## WORK TASK
Using the word "github" as the filter, copy each matching line from the records.

[Revision tracking records]
◇ ◇ ◇ ◇
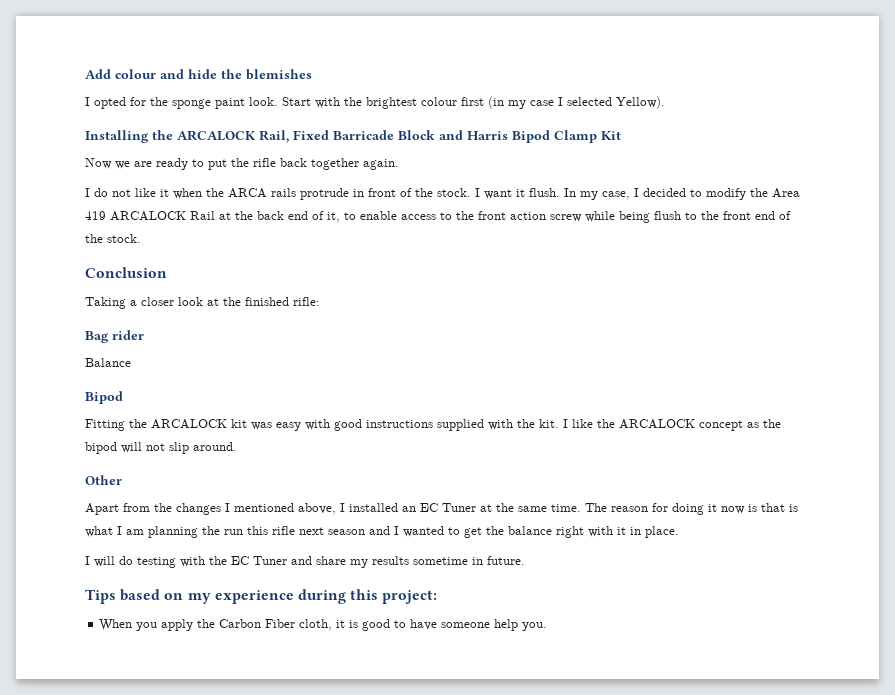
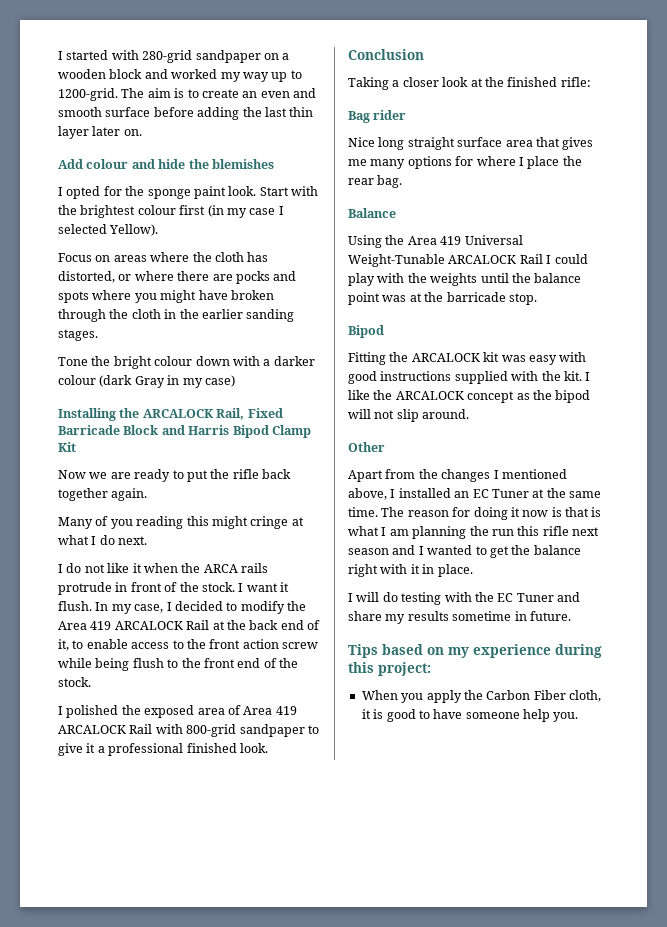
+ I started with 280-grid sandpaper on a wooden block and worked my way up to 1200-grid. The aim is to create an even and smooth surface before adding the last thin layer later on.
+ Focus on areas where the cloth has distorted, or where there are pocks and spots where you might have broken through the cloth in the earlier sanding stages.
+ Tone the bright colour down with a darker colour (dark Gray in my case)
+ Many of you reading this might cringe at what I do next.
+ I polished the exposed area of Area 419 ARCALOCK Rail with 800-grid sandpaper to give it a professional finished look.
+ Nice long straight surface area that gives me many options for where I place the rear bag.
  Balance
+ Using the Area 419 Universal Weight-Tunable ARCALOCK Rail I could play with the weights until the balance point was at the barricade stop.

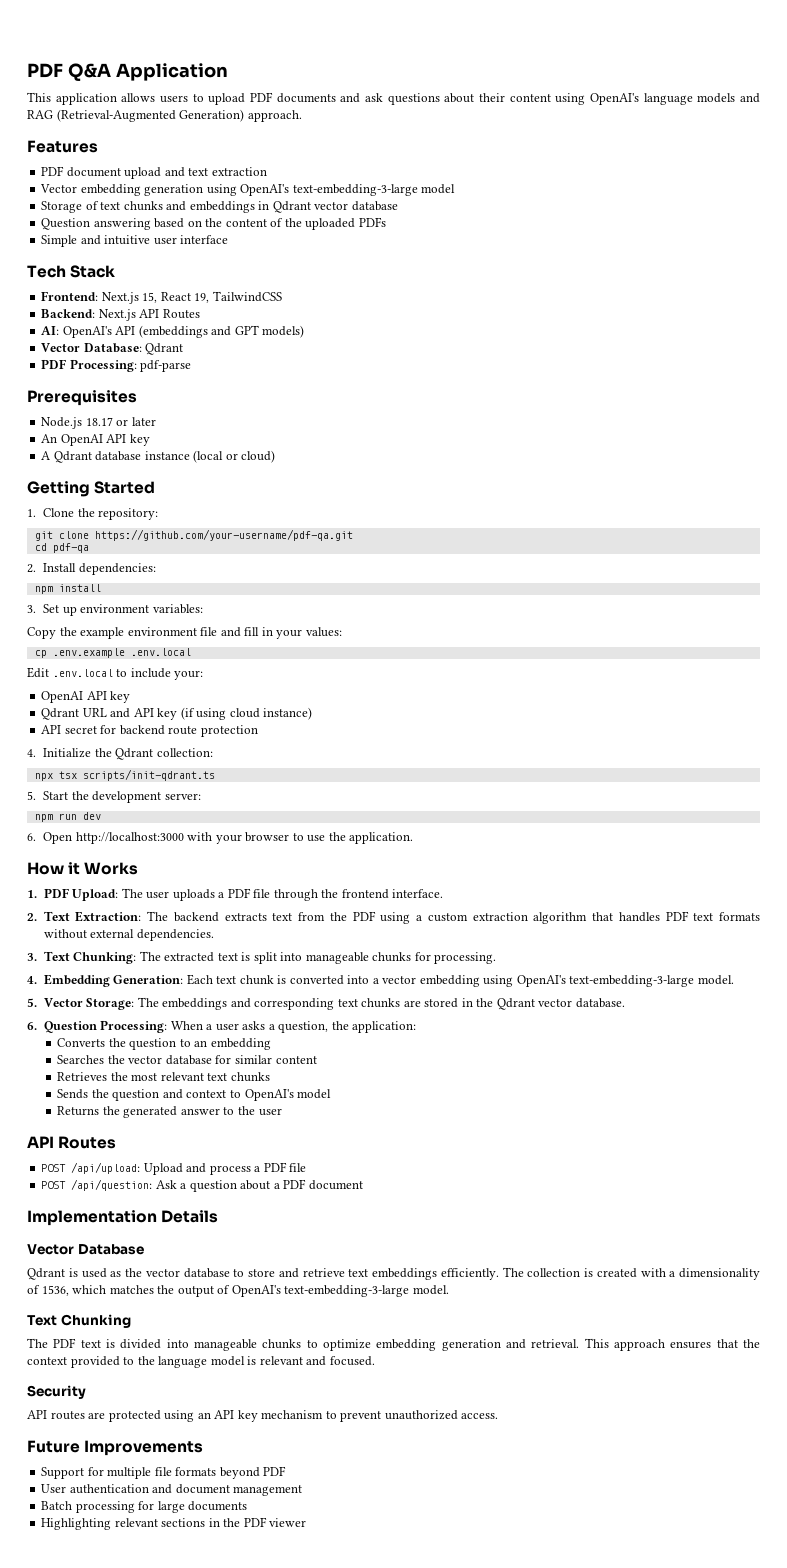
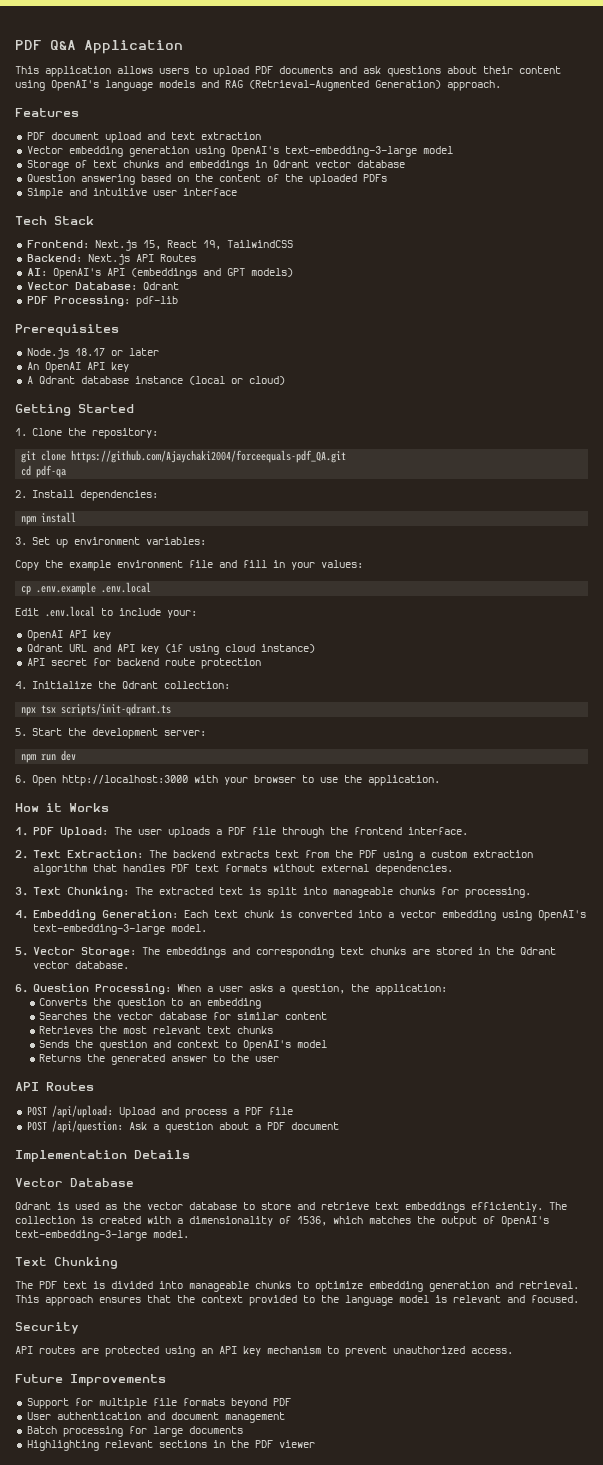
- PDF Processing: pdf-parse
+ PDF Processing: pdf-lib
- git clone https://github.com/your-username/pdf-qa.git
+ git clone https://github.com/Ajaychaki2004/forceequals-pdf_QA.git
◇ ◇ ◇ ◇
## ANSWER TO THIS TASK
- git clone https://github.com/your-username/pdf-qa.git
+ git clone https://github.com/Ajaychaki2004/forceequals-pdf_QA.git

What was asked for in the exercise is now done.